(Data excerpts)

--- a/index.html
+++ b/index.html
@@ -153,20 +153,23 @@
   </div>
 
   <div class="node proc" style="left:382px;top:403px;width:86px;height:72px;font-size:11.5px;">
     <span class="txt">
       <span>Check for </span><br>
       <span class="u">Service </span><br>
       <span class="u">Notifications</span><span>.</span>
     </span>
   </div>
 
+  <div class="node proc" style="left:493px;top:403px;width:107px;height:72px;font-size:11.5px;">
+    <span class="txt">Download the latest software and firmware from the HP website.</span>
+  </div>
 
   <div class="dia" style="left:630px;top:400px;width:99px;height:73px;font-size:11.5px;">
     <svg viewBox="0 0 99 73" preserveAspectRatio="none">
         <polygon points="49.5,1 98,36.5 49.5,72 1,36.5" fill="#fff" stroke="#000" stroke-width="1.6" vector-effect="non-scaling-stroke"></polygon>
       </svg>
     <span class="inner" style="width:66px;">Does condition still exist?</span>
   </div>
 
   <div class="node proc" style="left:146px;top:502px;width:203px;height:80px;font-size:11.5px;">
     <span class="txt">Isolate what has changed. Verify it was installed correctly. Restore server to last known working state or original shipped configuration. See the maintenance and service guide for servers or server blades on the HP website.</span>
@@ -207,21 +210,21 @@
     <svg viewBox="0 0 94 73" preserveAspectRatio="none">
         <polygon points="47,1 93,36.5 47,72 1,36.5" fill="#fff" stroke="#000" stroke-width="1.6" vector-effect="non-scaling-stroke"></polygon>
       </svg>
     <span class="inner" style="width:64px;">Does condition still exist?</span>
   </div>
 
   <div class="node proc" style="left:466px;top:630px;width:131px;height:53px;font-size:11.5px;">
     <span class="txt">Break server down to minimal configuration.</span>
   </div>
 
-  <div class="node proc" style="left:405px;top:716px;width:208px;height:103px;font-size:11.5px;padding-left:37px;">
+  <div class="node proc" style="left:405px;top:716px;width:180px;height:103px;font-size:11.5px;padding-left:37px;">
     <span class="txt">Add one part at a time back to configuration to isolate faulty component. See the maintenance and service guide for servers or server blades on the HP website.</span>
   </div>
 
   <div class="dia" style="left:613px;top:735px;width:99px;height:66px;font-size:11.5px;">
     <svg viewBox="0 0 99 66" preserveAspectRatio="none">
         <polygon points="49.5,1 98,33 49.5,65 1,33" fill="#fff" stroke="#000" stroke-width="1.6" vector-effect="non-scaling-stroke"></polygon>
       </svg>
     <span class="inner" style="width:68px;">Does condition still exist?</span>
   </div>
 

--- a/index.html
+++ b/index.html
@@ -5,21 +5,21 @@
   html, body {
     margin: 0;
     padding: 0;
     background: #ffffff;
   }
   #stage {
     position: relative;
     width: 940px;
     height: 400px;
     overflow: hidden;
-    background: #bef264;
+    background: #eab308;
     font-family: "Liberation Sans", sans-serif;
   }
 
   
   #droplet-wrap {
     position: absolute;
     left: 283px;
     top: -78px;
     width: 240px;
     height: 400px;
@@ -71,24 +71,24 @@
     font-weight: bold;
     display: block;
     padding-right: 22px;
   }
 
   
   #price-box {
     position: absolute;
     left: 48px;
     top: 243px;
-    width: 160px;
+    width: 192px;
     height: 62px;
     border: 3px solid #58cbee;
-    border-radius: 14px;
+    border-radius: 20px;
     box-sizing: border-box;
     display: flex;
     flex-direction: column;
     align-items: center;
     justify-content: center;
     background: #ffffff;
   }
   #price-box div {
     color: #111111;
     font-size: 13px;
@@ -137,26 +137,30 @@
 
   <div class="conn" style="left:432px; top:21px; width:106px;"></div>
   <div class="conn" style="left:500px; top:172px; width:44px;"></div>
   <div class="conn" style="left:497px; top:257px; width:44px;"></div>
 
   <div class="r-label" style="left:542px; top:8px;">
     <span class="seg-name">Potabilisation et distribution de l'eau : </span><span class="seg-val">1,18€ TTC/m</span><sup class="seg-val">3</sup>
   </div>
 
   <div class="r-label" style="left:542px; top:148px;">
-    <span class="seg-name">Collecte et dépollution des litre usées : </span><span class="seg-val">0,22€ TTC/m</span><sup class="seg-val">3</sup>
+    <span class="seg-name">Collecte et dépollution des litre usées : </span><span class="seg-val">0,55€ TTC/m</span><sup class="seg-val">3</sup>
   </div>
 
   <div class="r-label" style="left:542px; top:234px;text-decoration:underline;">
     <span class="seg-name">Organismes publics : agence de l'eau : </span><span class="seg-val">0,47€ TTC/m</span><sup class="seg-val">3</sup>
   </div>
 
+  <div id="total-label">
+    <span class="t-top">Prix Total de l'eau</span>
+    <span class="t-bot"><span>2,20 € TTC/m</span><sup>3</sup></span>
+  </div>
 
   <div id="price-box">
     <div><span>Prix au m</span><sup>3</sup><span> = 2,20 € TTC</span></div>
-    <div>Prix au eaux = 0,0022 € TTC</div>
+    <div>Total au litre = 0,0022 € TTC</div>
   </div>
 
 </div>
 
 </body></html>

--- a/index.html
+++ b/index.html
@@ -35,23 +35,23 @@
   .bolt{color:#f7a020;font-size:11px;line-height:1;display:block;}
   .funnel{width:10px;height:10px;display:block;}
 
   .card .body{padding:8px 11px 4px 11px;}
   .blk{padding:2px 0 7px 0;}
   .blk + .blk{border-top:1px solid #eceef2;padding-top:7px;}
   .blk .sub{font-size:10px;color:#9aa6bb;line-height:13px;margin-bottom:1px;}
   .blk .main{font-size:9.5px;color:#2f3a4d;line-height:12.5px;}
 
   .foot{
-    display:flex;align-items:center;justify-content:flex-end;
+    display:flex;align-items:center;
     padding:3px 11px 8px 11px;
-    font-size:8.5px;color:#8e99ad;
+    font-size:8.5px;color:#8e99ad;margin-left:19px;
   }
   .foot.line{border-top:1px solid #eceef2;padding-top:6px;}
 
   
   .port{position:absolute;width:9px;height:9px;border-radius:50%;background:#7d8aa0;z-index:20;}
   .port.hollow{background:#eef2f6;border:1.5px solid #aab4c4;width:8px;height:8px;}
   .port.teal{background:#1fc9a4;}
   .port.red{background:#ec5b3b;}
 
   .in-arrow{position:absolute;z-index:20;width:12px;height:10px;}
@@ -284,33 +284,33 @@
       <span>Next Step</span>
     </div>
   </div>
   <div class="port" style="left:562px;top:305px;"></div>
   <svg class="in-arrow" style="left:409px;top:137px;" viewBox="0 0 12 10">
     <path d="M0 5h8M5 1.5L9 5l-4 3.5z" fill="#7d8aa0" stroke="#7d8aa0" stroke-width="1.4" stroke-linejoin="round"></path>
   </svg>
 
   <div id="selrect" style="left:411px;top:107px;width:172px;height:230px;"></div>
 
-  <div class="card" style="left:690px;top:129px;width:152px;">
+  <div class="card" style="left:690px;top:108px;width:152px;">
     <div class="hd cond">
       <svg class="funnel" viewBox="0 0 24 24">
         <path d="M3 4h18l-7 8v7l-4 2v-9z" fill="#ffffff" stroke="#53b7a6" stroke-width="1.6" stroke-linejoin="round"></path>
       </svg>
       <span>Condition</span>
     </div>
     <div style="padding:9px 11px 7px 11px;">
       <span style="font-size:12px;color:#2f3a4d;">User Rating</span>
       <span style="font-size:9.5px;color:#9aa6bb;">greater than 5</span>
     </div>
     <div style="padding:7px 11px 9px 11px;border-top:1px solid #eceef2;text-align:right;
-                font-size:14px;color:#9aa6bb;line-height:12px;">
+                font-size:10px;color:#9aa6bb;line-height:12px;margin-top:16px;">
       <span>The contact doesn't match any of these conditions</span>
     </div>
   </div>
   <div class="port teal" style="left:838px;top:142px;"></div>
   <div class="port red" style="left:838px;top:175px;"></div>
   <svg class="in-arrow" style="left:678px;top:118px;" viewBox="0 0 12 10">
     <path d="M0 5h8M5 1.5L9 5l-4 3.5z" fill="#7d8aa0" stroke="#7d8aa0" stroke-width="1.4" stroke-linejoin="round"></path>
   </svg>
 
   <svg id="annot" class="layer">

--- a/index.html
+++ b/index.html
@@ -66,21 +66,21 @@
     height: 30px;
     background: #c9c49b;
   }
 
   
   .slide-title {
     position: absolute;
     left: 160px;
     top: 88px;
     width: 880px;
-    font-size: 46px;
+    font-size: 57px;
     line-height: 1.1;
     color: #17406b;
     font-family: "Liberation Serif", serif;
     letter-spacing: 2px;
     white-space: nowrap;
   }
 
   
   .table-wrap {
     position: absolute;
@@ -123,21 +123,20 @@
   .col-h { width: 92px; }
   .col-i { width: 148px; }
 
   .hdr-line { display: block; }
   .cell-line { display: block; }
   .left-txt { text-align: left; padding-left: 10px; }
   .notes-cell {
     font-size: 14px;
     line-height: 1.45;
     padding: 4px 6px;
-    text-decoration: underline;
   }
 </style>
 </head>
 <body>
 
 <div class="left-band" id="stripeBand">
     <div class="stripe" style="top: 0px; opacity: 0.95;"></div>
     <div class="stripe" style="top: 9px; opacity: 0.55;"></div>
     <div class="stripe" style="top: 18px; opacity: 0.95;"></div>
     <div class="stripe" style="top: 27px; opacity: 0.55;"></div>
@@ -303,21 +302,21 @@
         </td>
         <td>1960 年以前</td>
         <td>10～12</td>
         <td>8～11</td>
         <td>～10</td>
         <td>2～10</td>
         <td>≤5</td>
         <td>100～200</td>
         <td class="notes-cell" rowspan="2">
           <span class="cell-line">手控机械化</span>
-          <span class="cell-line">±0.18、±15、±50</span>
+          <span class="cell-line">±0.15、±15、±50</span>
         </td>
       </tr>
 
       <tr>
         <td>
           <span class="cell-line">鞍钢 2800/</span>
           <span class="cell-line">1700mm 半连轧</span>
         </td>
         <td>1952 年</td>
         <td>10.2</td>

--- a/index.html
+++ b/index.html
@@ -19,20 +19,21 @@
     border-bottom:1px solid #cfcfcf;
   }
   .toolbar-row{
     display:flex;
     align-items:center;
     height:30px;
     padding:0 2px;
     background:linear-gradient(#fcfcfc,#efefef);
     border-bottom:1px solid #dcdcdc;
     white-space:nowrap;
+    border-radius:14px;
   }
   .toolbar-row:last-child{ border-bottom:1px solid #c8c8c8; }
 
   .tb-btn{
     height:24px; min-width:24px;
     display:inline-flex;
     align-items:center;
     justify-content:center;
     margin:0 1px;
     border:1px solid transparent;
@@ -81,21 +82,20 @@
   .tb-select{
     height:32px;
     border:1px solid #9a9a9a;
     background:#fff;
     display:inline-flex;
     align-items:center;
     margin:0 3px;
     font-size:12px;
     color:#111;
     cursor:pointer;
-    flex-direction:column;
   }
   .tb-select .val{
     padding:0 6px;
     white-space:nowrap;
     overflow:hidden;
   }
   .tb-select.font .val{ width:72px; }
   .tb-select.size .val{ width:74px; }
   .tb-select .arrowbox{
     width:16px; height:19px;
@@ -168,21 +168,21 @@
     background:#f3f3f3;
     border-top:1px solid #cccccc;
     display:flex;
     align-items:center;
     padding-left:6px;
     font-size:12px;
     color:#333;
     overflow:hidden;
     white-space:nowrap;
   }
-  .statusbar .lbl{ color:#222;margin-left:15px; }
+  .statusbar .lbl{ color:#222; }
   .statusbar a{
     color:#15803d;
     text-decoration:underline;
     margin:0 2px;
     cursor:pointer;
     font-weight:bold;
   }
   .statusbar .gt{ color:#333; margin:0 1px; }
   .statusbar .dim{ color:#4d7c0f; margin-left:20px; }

■ THE PROBLEM ■
Every line holding the string "select" should be copied here, so please find those lines in the data.

■ REPLY ■
   .tb-select{
   .tb-select .val{
   .tb-select.font .val{ width:72px; }
   .tb-select.size .val{ width:74px; }
   .tb-select .arrowbox{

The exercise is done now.